DATA -
=== Begin Enclosure ===

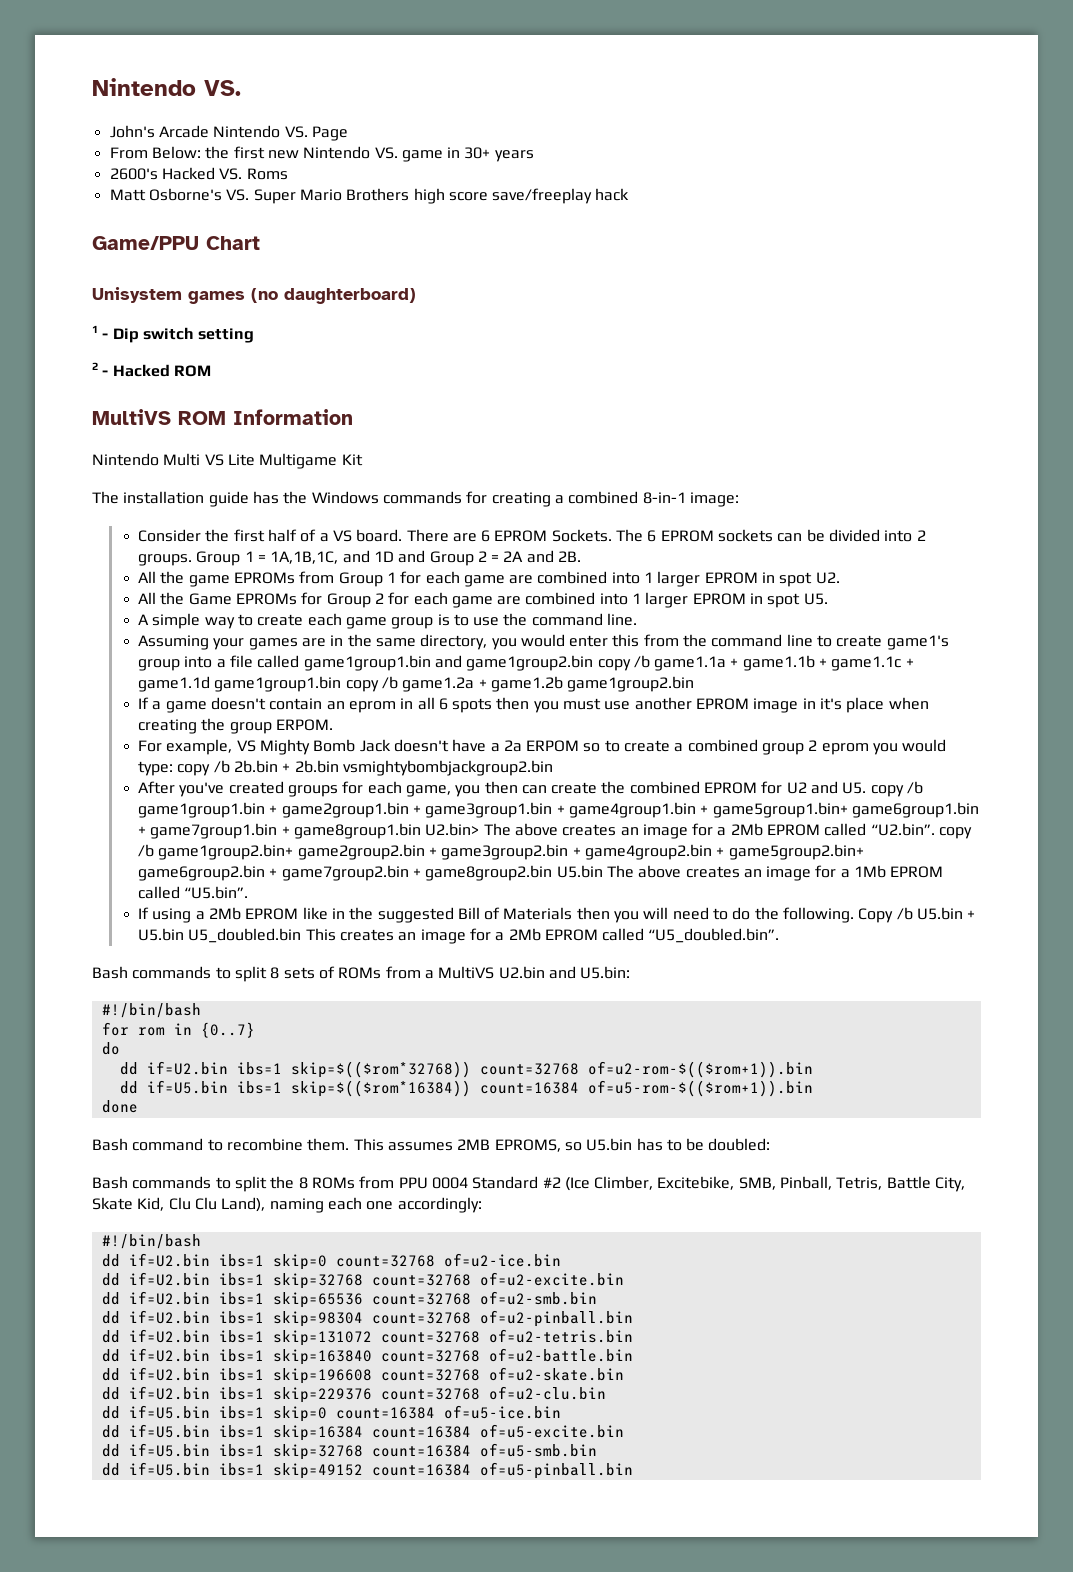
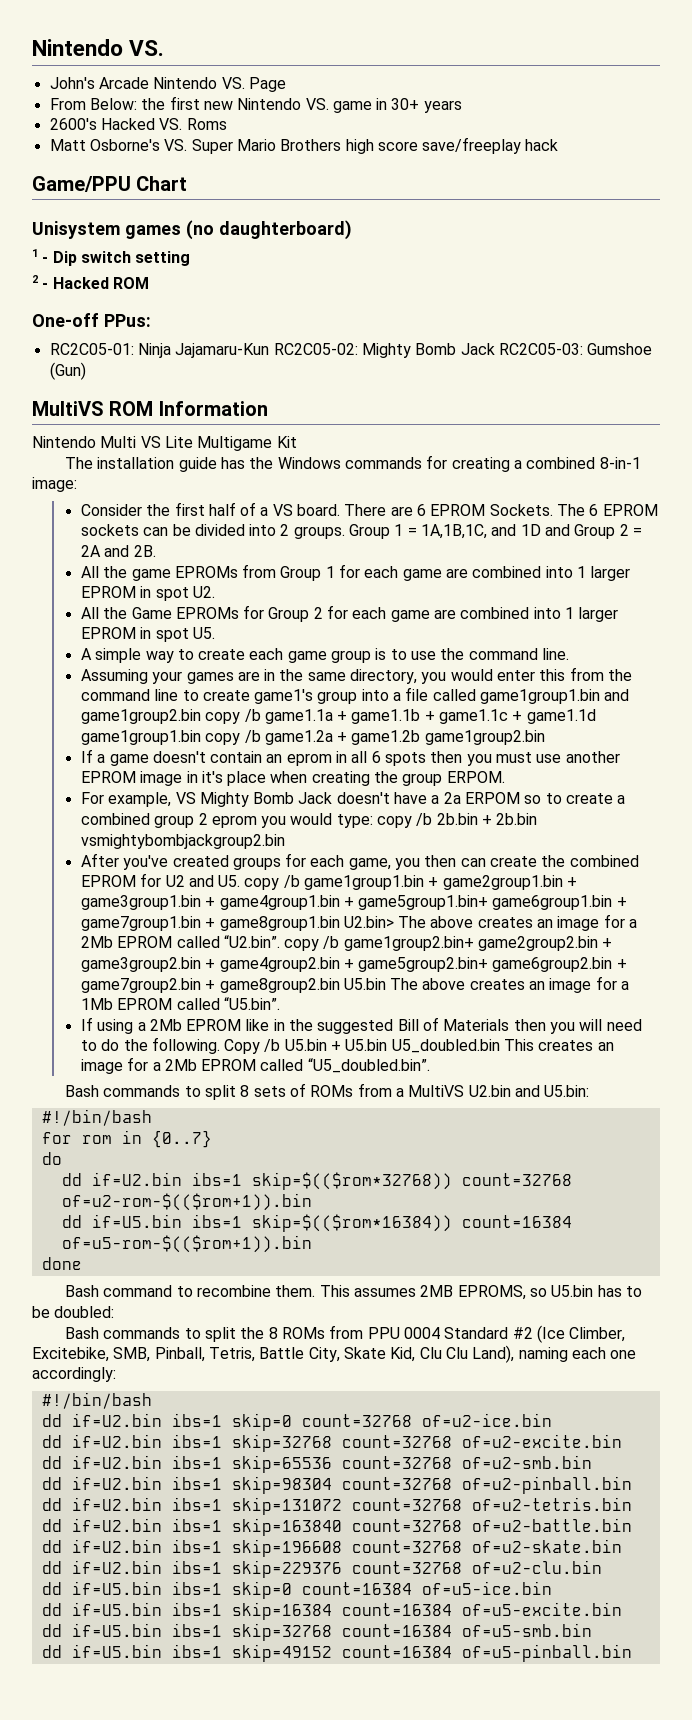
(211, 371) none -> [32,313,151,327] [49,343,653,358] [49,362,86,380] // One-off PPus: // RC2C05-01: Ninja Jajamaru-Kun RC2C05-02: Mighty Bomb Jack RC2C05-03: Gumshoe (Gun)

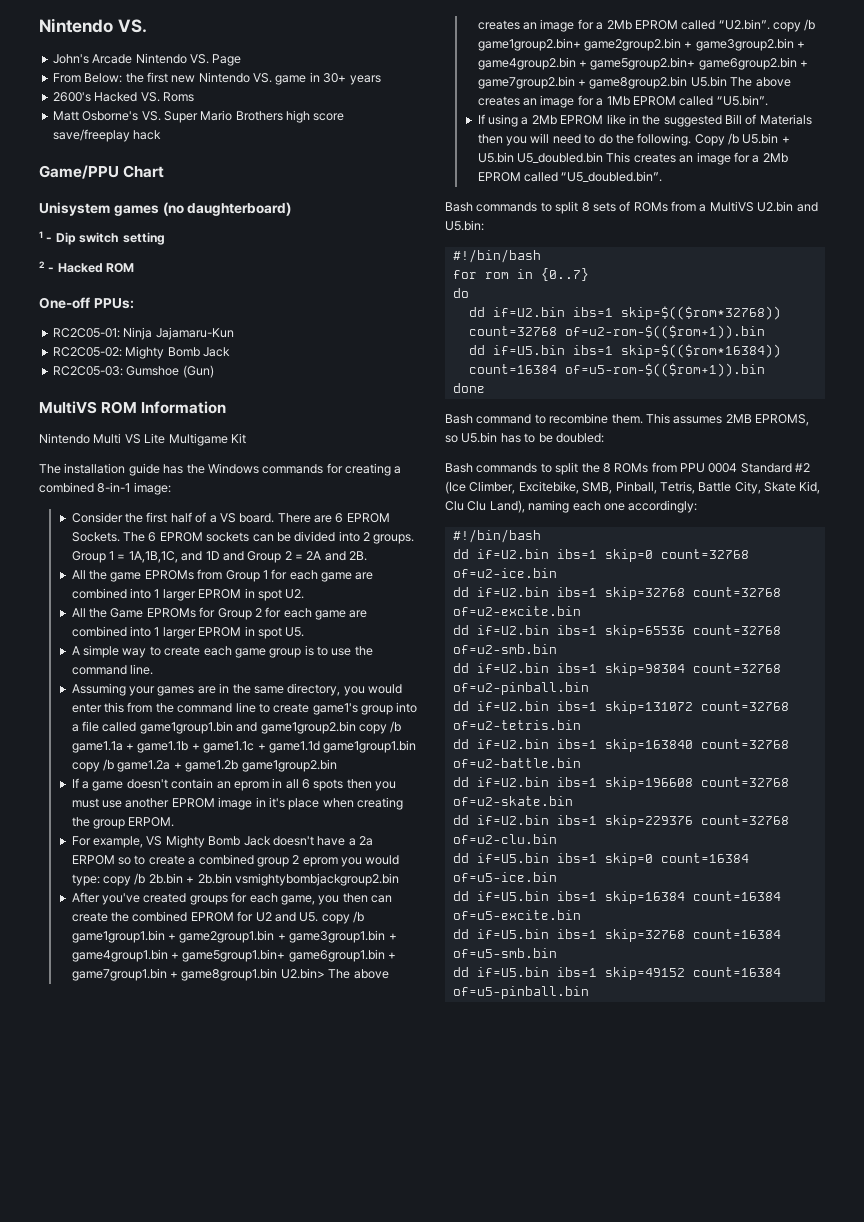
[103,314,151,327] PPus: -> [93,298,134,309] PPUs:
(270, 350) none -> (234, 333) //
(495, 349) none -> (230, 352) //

=== End Enclosure ===
=== Begin Enclosure ===

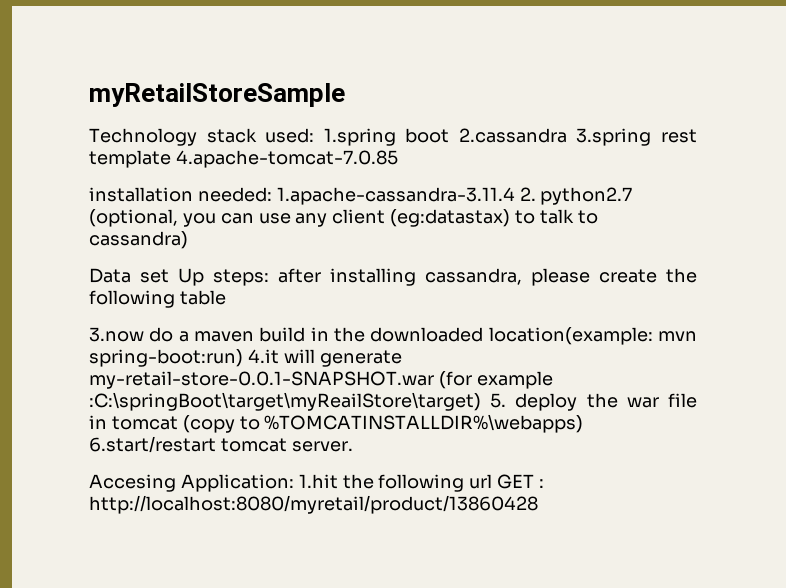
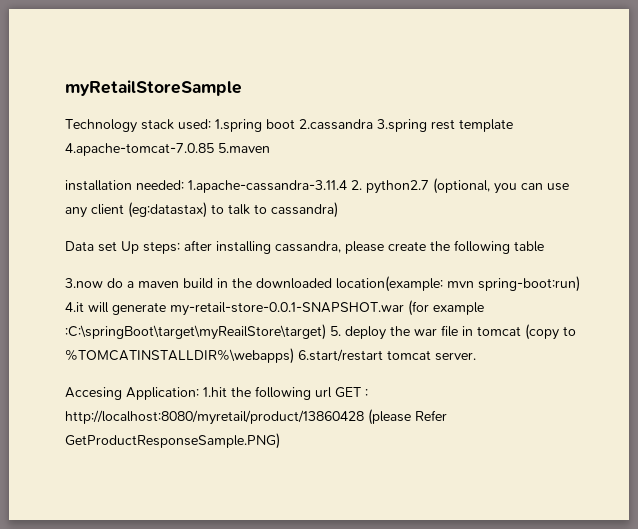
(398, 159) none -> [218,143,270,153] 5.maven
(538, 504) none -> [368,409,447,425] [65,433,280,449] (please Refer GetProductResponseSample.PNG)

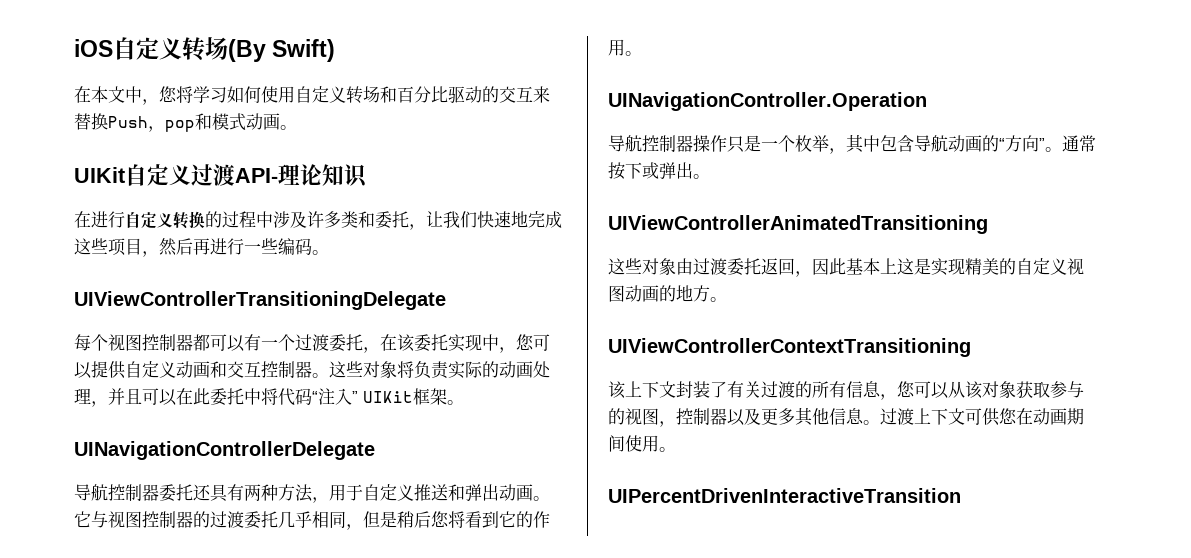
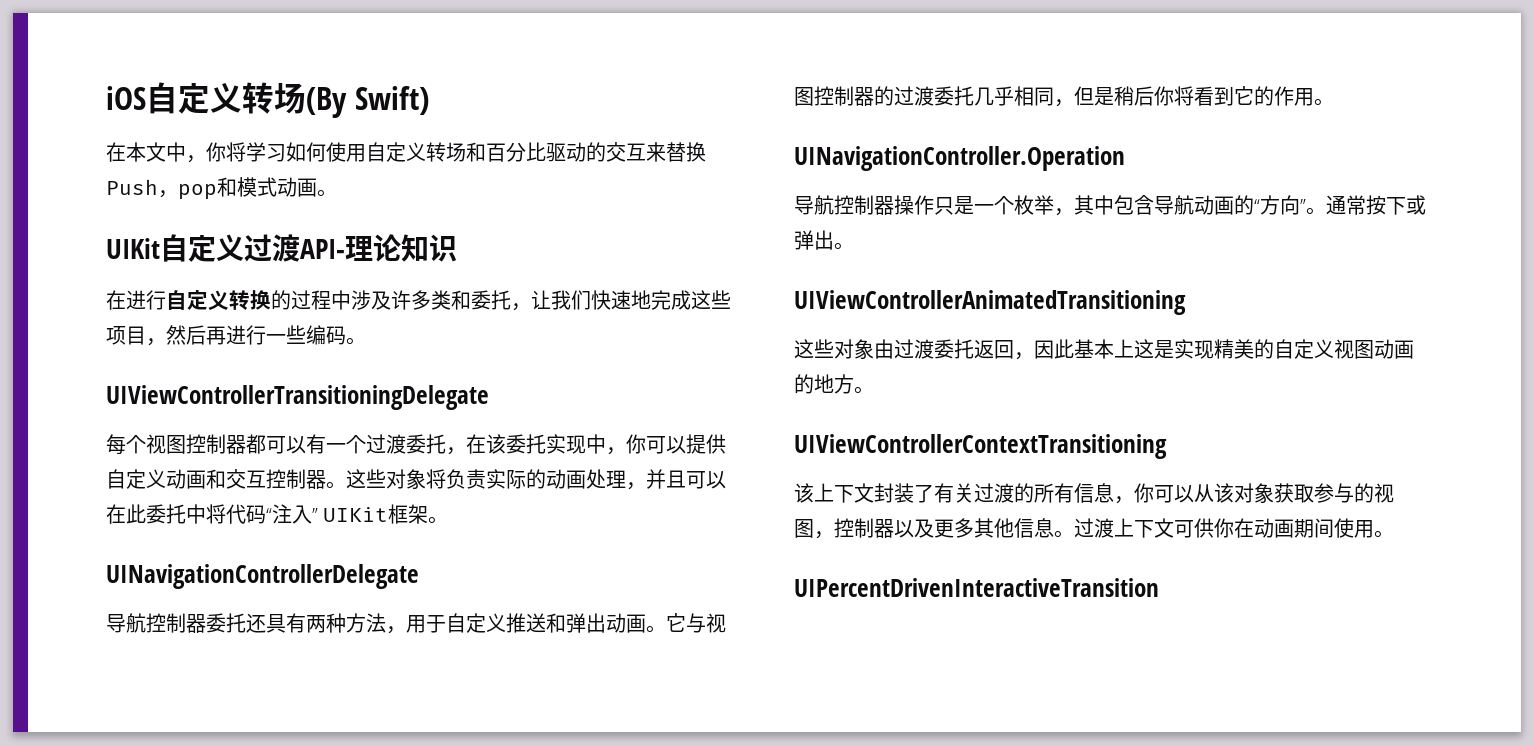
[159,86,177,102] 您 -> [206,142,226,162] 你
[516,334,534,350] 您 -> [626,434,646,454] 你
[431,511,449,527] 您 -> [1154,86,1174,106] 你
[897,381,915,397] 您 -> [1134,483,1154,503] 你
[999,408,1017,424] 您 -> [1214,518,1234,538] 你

=== End Enclosure ===

PROBLEM TO WORK ON - Scan the listing above for the word "PPus" and show each line where it is found.

ANSWER TO THIS EXERCISE -
(211, 371) none -> [32,313,151,327] [49,343,653,358] [49,362,86,380] // One-off PPus: // RC2C05-01: Ninja Jajamaru-Kun RC2C05-02: Mighty Bomb Jack RC2C05-03: Gumshoe (Gun)
[103,314,151,327] PPus: -> [93,298,134,309] PPUs:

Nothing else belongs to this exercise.